ResAdapter: Domain Consistent Resolution Adapter for Diffusion Models

Authors: Jiaxiang Cheng, Pan Xie, Xin Xia, Jiashi Li, Jie Wu, Yuxi Ren, Huixia Li, Xuefeng Xiao, Shilei Wen, Lean Fu

AAAI 2025 | Venue PDF | Archive PDF | Plain Text | LLM Run Details

Reproducibility Variable Result LLM Response
Research Type Experimental In this section, we introduce the experimental setup and results. First, we describe the experimental setup in detail, including training details, evaluation metrics, and the selection of personalized models. And we show the main experimental results. We compare Res Adapter with other multiresolution image generation models as well as the original personalized model. Then we show the extended experimental results. That is the application of Res Adapter in combination with other modules. Finally, we perform ablation experiments about Res Adapter modules and alpha.
Researcher Affiliation Industry Jiaxiang Cheng, Pan Xie*, Xin Xia, Jiashi Li, Jie Wu, Yuxi Ren, Huixia Li, Xuefeng Xiao, Shilei Wen, Lean Fu, Byte Dance Inc., Beijing, China EMAIL, EMAIL
Pseudocode No The paper describes methods and strategies but does not include any explicitly labeled pseudocode or algorithm blocks. The pipeline in Figure 2 is a diagram, not pseudocode.
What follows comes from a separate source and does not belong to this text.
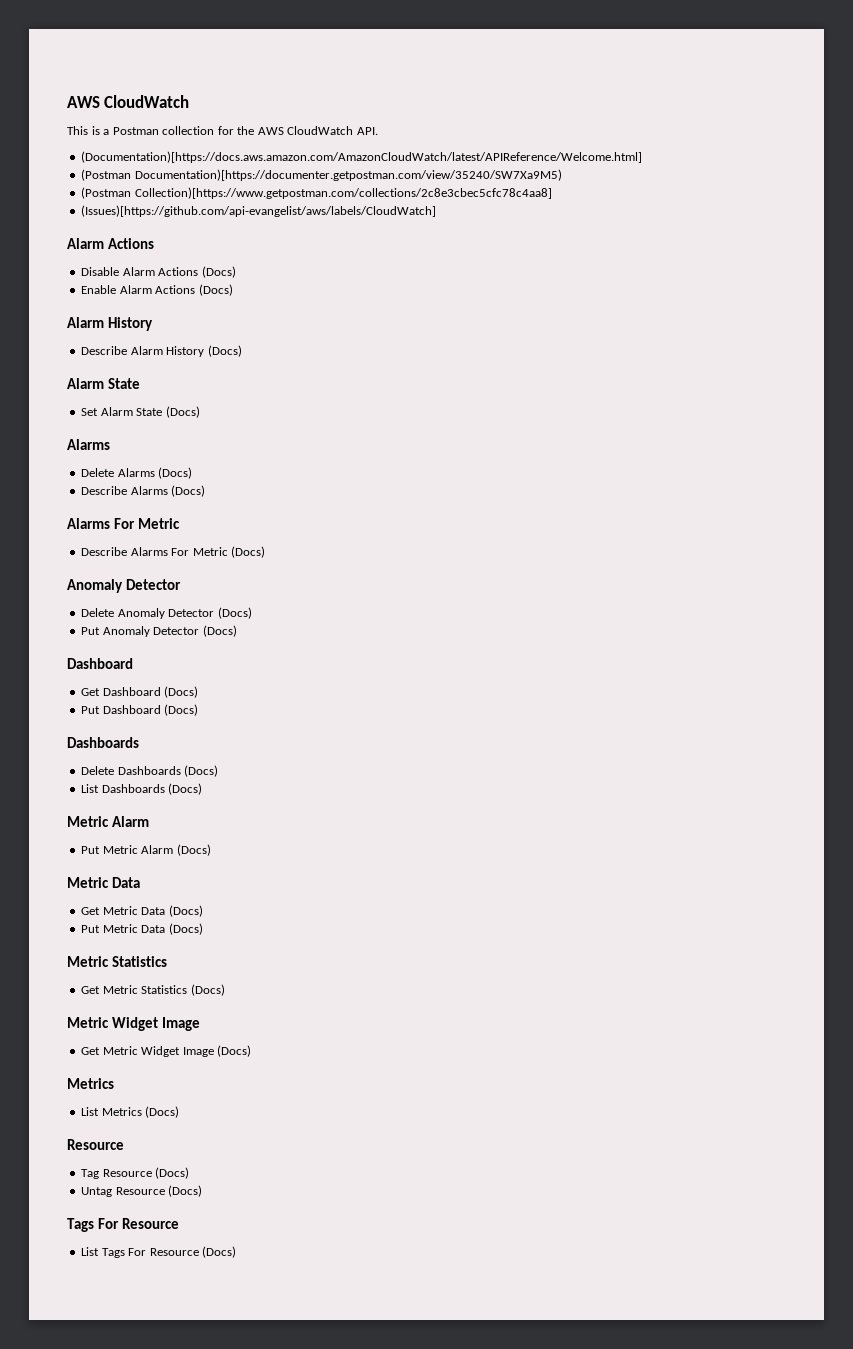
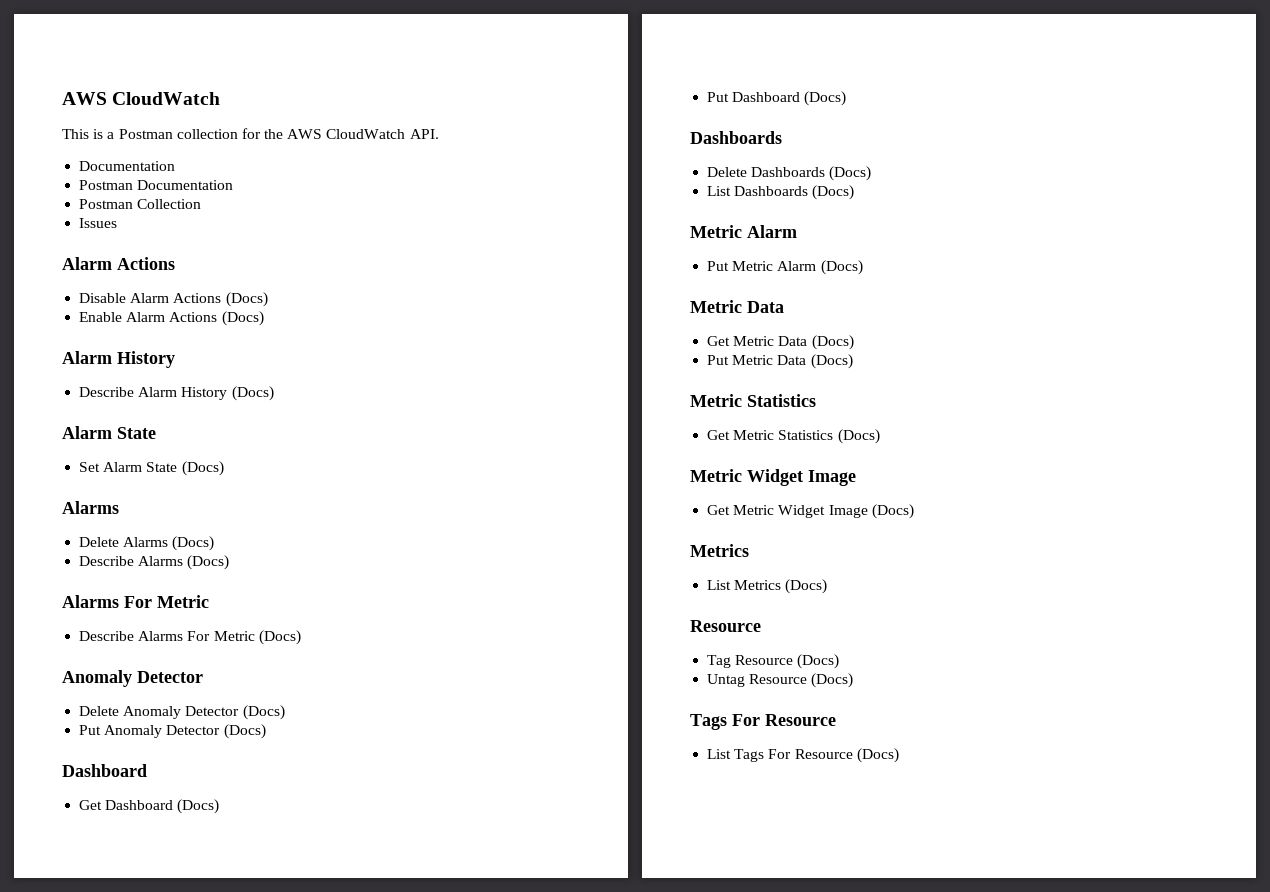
[81,151,643,163] [81,169,562,181] [81,187,552,199] [81,205,437,217] (Documentation)[https://docs.aws.amazon.com/AmazonCloudWatch/latest/APIReference/Welcome.html] // (Postman Documentation)[https://documenter.getpostman.com/view/35240/SW7Xa9M5) // (Postman Collection)[https://www.getpostman.com/collections/2c8e3cbec5cfc78c4aa8] // (Issues)[https://github.com/api-evangelist/aws/labels/CloudWatch] -> [79,161,176,171] [79,180,234,190] [79,199,202,209] [79,218,118,228] Documentation // Postman Documentation // Postman Collection // Issues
Open Source Code Yes Code https://github.com/bytedance/res-adapter
Open Datasets Yes We train Res Adapter using the large-scale dataset LAION-5B (Schuhmann et al. 2022). For experiments comparing Res Adapter and the other multi-resolution image generation models, we refer to (Haji-Ali, Balakrishnan, and Ordonez 2024) and use Fréchet Inception Distance (FID) (Heusel et al. 2017) and CLIP Score (Hessel et al. 2021) as evaluation metrics. They evaluate the quality of the generated images and the degree of alignment between the generated images and prompts. For other multi-resolution generation models, we chose Multi Diffusion (MD) (Bar-Tal et al. 2023) and Elastic Diffusion (ED) as baselines. Personalized Models. In order to demonstrate the effectiveness of our Res Adapter, we choose multiple personalized models from Civitai (Civitai 2022), which cover a wide domains range from animation to realistic photography.
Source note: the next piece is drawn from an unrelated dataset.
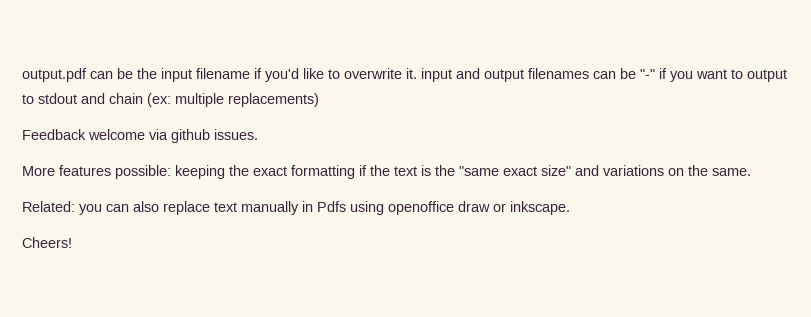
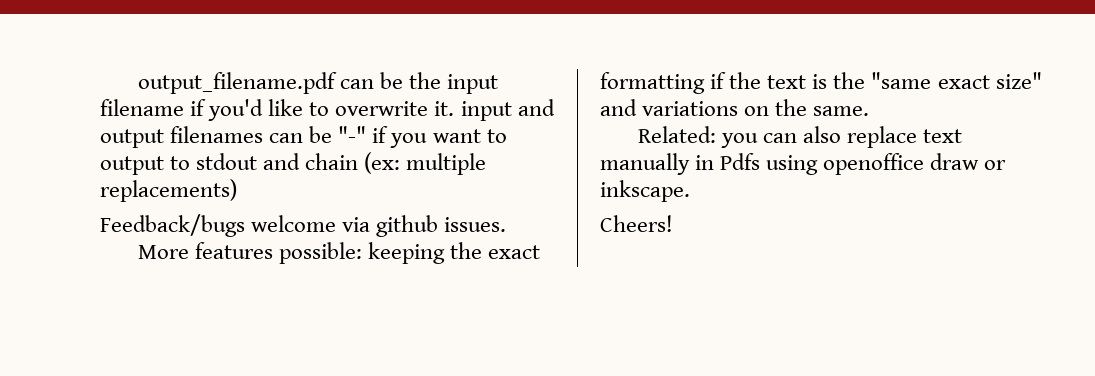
[22,68,87,82] output.pdf -> [137,72,337,94] output_filename.pdf
[22,129,86,140] Feedback -> [100,214,245,237] Feedback/bugs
Dataset Splits No The paper describes training on mixed datasets with various resolutions and aspect ratios, and using a probability function to sample images for training. It also mentions evaluating on LAION-COCO. However, it does not provide specific train/test/validation splits (percentages or counts) for either LAION-5B (used for training) or LAION-COCO (used for evaluation), nor does it reference standard predefined splits with citations for its own experimental setup.
Hardware Specification Yes Since Res Adapter is only 0.5M of trainable parameters, we train it for less than an hours on 8 A100 GPUs.
Software Dependencies No The paper mentions using the Adam W optimizer and specific base models (SD1.5, SDXL1.0) but does not provide specific version numbers for software libraries, programming languages, or other ancillary software components used for implementation.
Experiment Setup Yes For SD1.5 and SDXL, we both use a batch size of 32 and a learning rate of 1e-4 for training. We use the Adam W optimizer (Kingma and Ba 2015) with β1 = 0.95, β2 = 0.99. The total number of training steps is 20,000.